[Exercise prompt]
After reading the data below, copy out every line that contains the word "Spirit".

[Change listing data]
◆ ◆ ◆ ◆ ◆ ◆ ◆

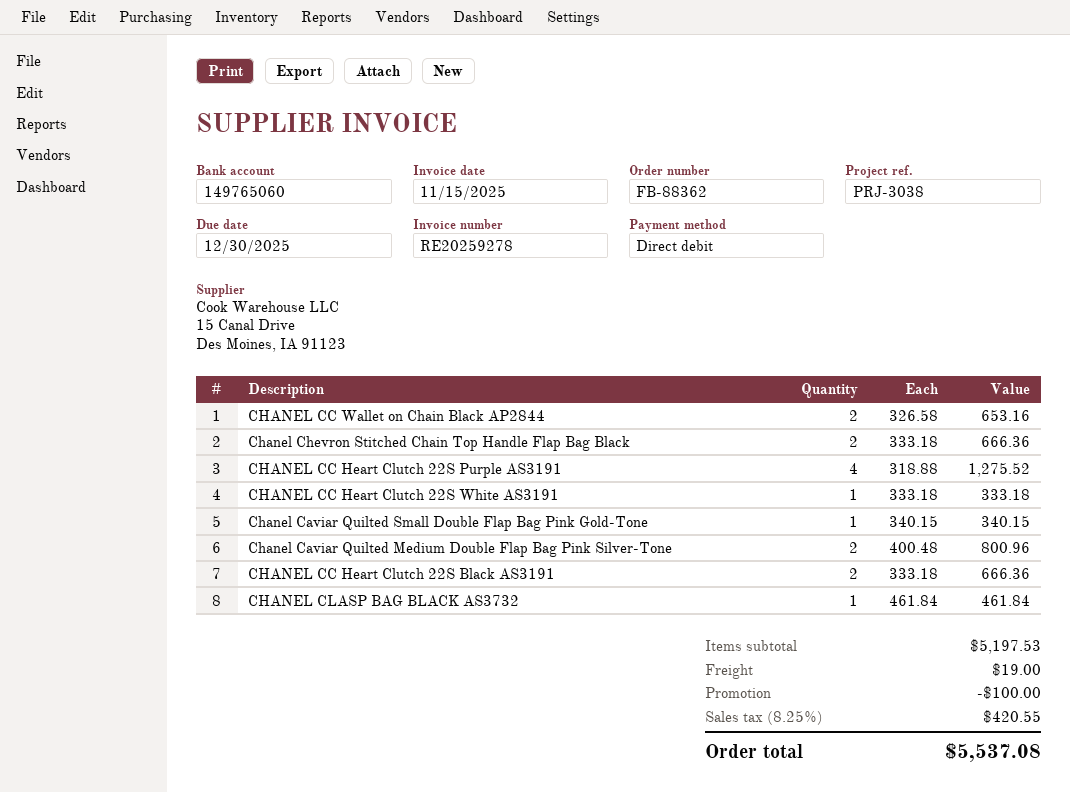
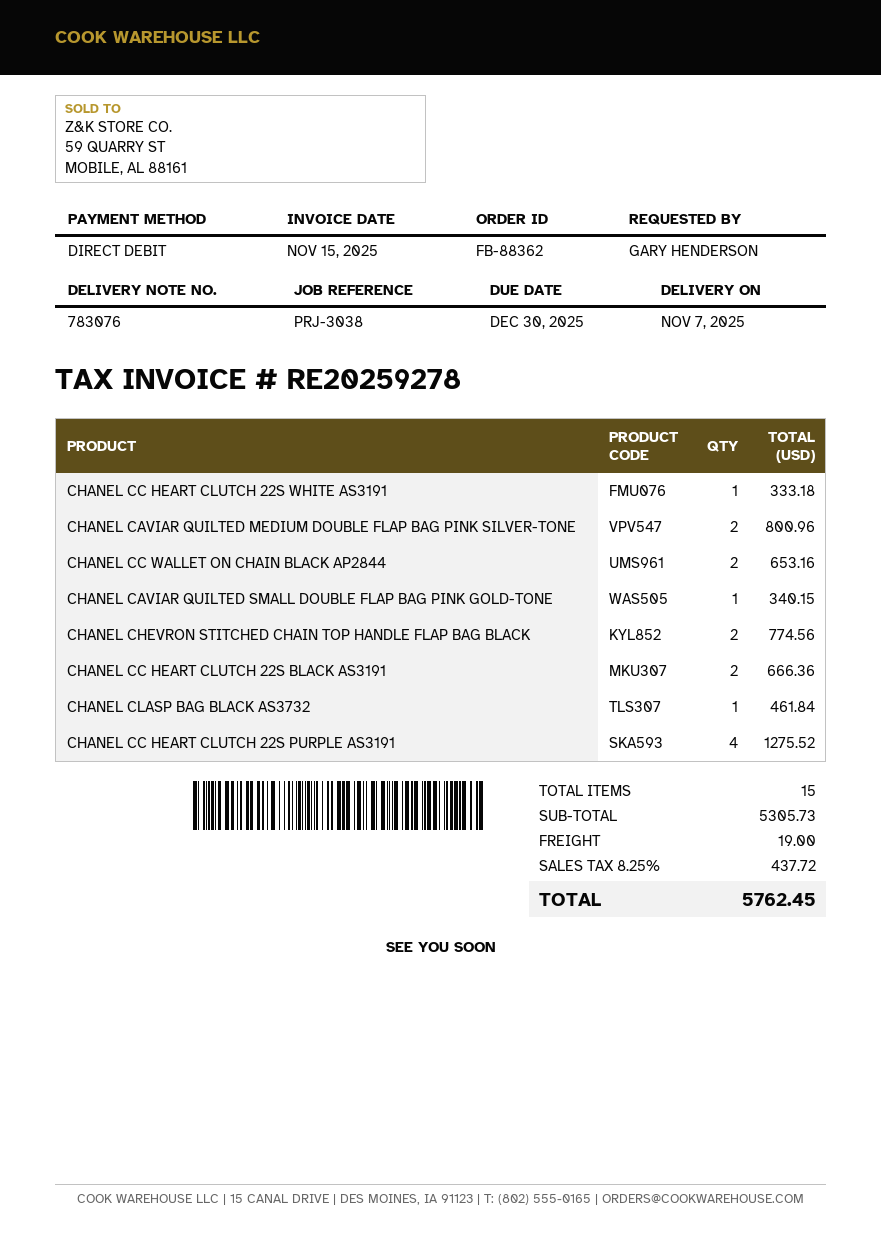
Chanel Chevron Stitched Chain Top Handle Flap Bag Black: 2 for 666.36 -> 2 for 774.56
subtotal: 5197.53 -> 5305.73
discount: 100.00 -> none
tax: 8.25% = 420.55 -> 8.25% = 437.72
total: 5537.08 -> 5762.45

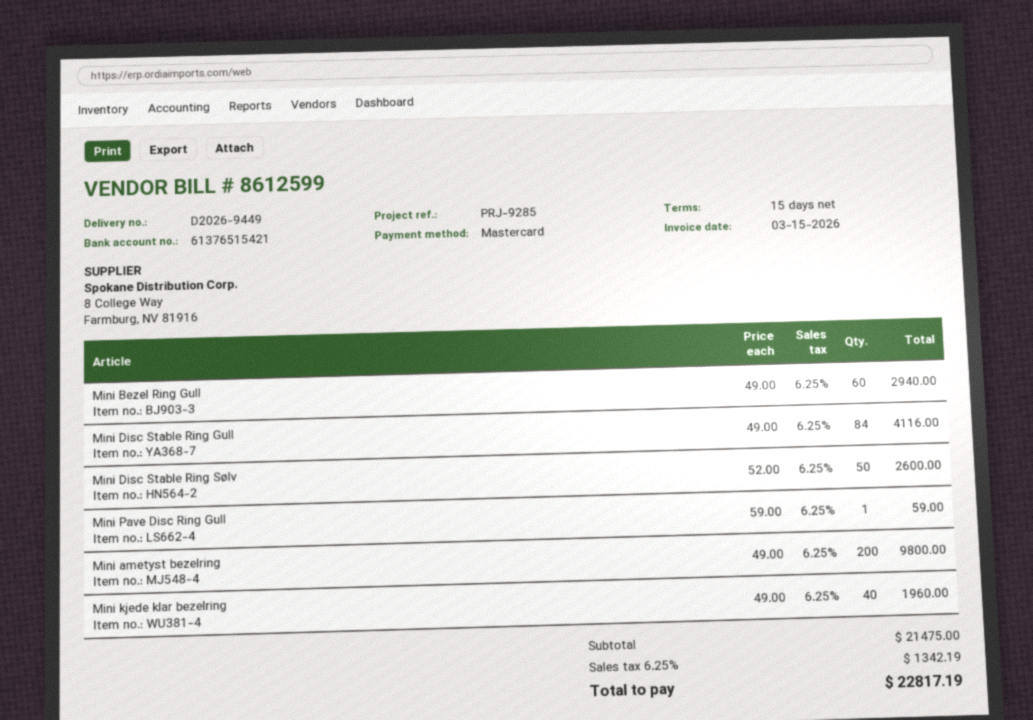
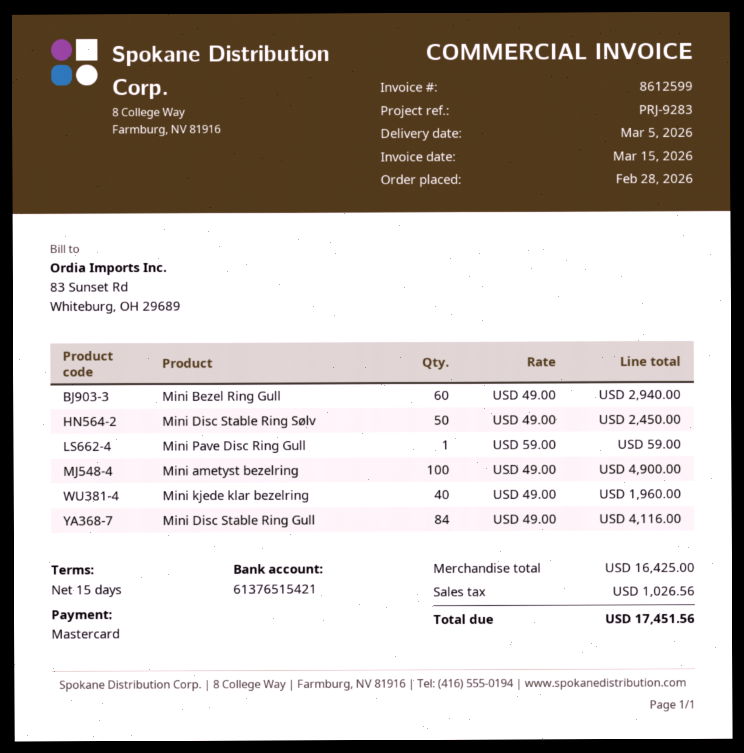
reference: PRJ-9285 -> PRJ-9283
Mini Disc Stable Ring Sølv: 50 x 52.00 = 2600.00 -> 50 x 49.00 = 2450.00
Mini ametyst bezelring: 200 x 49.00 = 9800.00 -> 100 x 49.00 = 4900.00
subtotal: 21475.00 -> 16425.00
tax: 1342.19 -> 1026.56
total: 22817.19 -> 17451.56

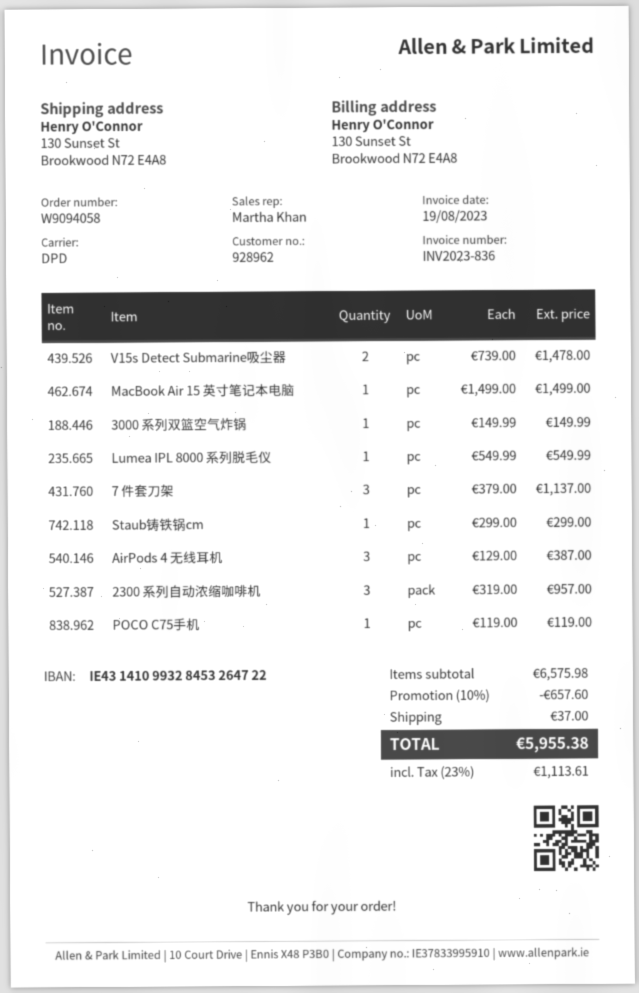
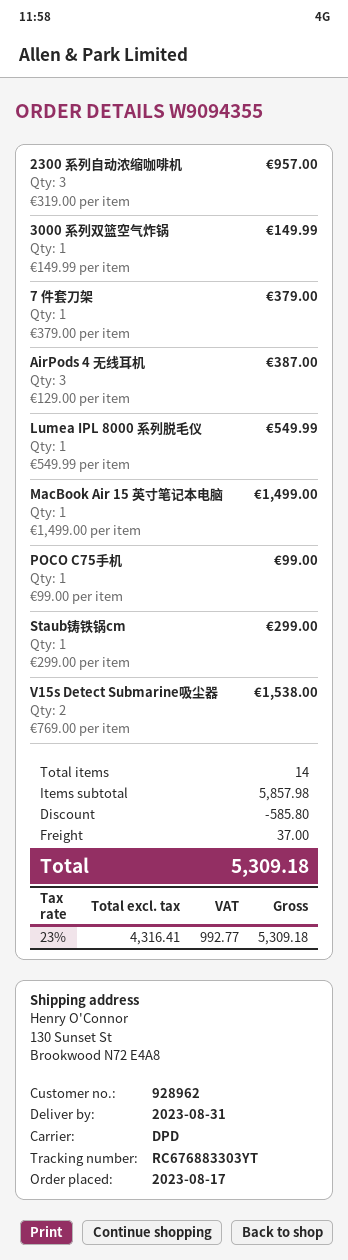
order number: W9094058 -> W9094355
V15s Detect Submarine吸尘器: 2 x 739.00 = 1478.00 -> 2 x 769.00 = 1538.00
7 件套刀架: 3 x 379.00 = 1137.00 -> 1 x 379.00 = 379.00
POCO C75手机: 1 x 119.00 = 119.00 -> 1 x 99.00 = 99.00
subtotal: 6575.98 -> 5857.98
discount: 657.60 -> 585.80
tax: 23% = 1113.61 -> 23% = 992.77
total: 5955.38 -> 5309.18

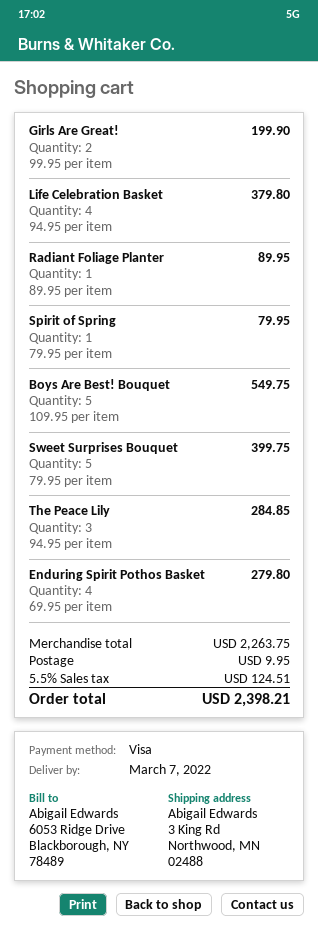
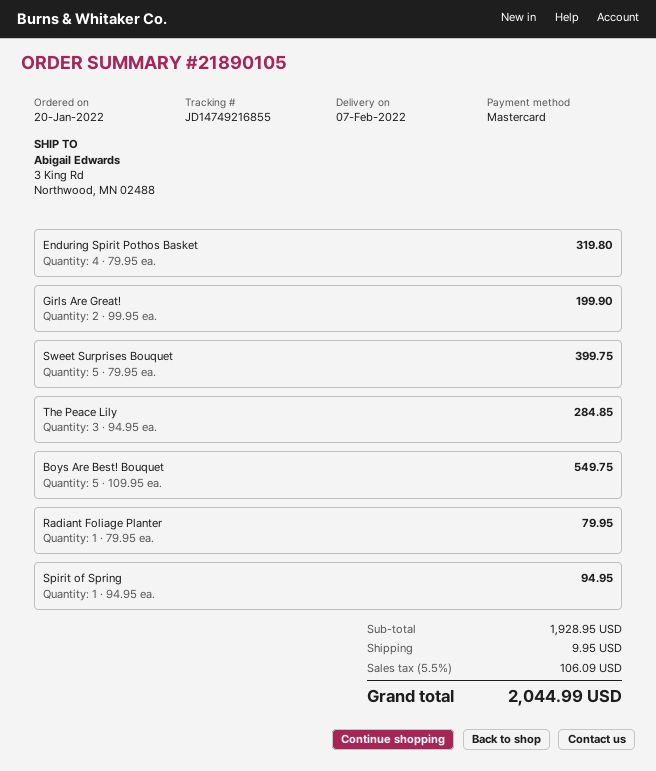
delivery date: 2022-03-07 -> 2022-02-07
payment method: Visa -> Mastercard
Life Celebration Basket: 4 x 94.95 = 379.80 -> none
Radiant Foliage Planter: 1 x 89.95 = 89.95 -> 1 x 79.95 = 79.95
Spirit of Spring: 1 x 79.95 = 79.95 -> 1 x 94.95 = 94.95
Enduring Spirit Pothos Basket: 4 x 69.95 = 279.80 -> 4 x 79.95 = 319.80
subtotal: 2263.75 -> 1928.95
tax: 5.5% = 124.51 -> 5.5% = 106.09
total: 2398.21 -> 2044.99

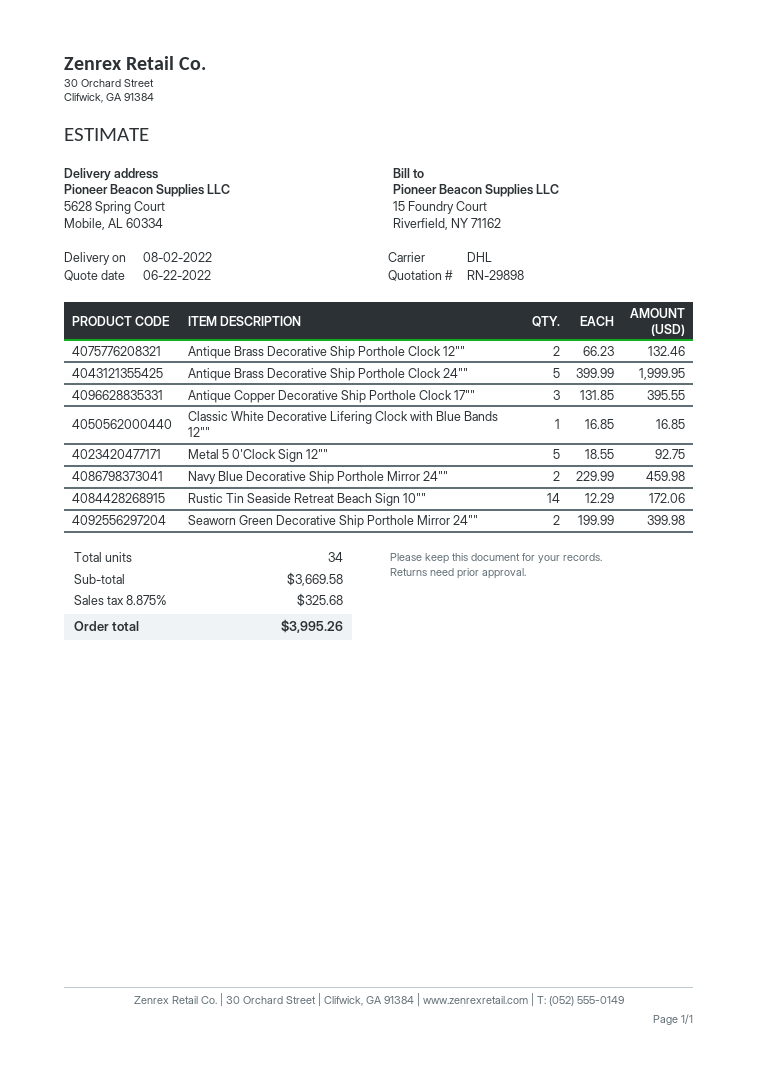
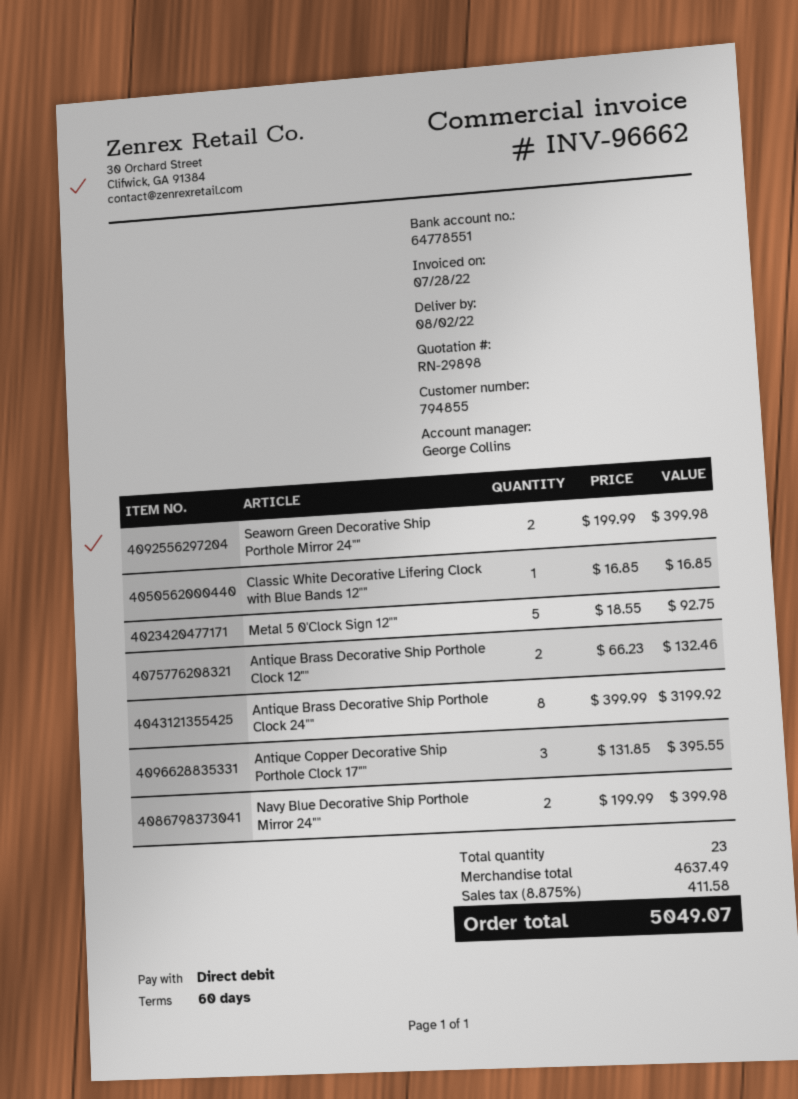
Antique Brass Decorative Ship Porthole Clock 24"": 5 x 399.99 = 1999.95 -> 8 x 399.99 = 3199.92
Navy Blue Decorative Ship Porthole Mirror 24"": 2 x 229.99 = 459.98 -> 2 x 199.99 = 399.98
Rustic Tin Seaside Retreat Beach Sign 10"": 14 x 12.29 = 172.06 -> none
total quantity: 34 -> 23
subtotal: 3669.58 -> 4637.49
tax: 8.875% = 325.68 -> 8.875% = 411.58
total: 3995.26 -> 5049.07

◆ ◆ ◆ ◆ ◆ ◆ ◆

[Exercise output]
Spirit of Spring: 1 x 79.95 = 79.95 -> 1 x 94.95 = 94.95
Enduring Spirit Pothos Basket: 4 x 69.95 = 279.80 -> 4 x 79.95 = 319.80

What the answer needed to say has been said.